> _Supplied material_:
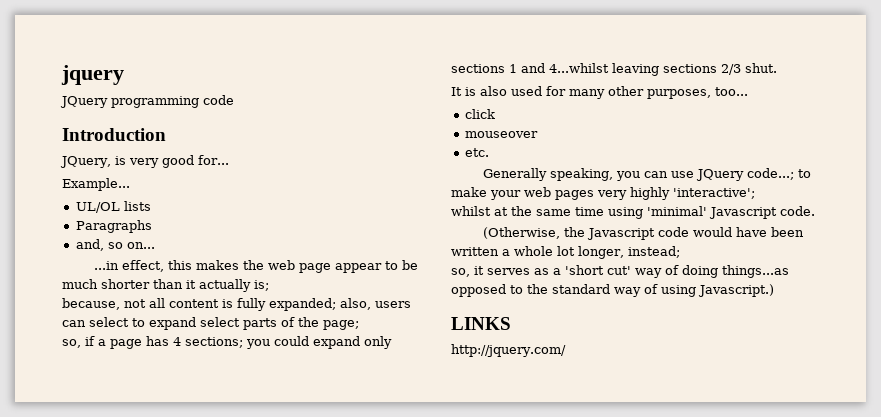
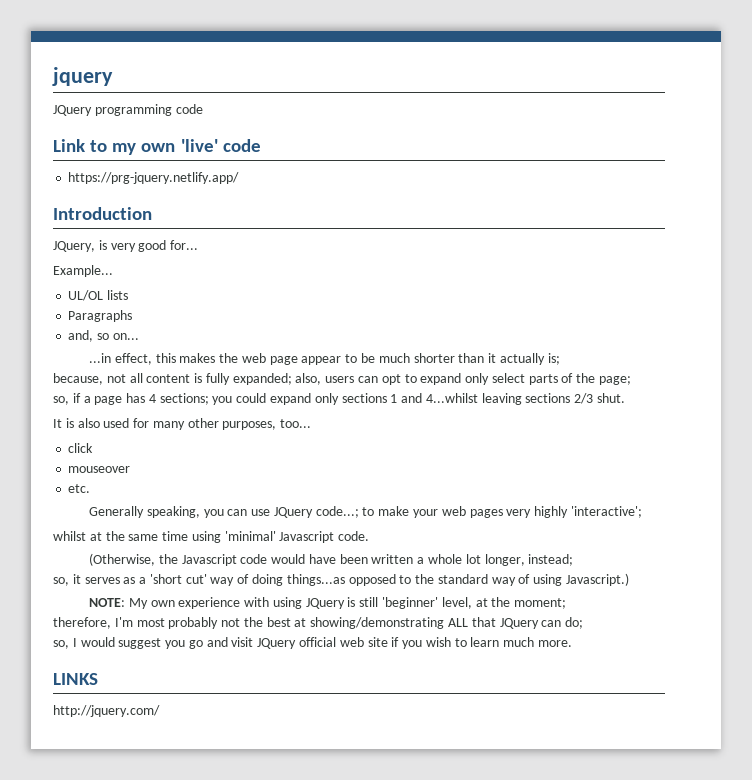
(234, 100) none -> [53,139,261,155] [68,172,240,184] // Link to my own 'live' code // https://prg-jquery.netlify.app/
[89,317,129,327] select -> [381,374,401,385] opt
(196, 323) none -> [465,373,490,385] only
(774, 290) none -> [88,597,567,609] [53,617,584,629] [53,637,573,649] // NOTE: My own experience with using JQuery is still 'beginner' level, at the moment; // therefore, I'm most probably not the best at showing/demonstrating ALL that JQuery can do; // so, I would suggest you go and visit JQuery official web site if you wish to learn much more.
--
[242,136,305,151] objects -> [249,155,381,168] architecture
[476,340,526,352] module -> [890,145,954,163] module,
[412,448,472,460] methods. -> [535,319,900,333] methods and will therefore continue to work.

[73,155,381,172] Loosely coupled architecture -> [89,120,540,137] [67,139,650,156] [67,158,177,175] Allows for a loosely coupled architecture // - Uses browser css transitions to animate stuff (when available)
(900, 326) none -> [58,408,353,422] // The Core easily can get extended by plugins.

> _Your goal_: In the listing above, find the line with "(234, 100) none" and the line with "(774, 290) none"; set down exactly those two lines and every line between them, nothing more.

> _The answer_:
(234, 100) none -> [53,139,261,155] [68,172,240,184] // Link to my own 'live' code // https://prg-jquery.netlify.app/
[89,317,129,327] select -> [381,374,401,385] opt
(196, 323) none -> [465,373,490,385] only
(774, 290) none -> [88,597,567,609] [53,617,584,629] [53,637,573,649] // NOTE: My own experience with using JQuery is still 'beginner' level, at the moment; // therefore, I'm most probably not the best at showing/demonstrating ALL that JQuery can do; // so, I would suggest you go and visit JQuery official web site if you wish to learn much more.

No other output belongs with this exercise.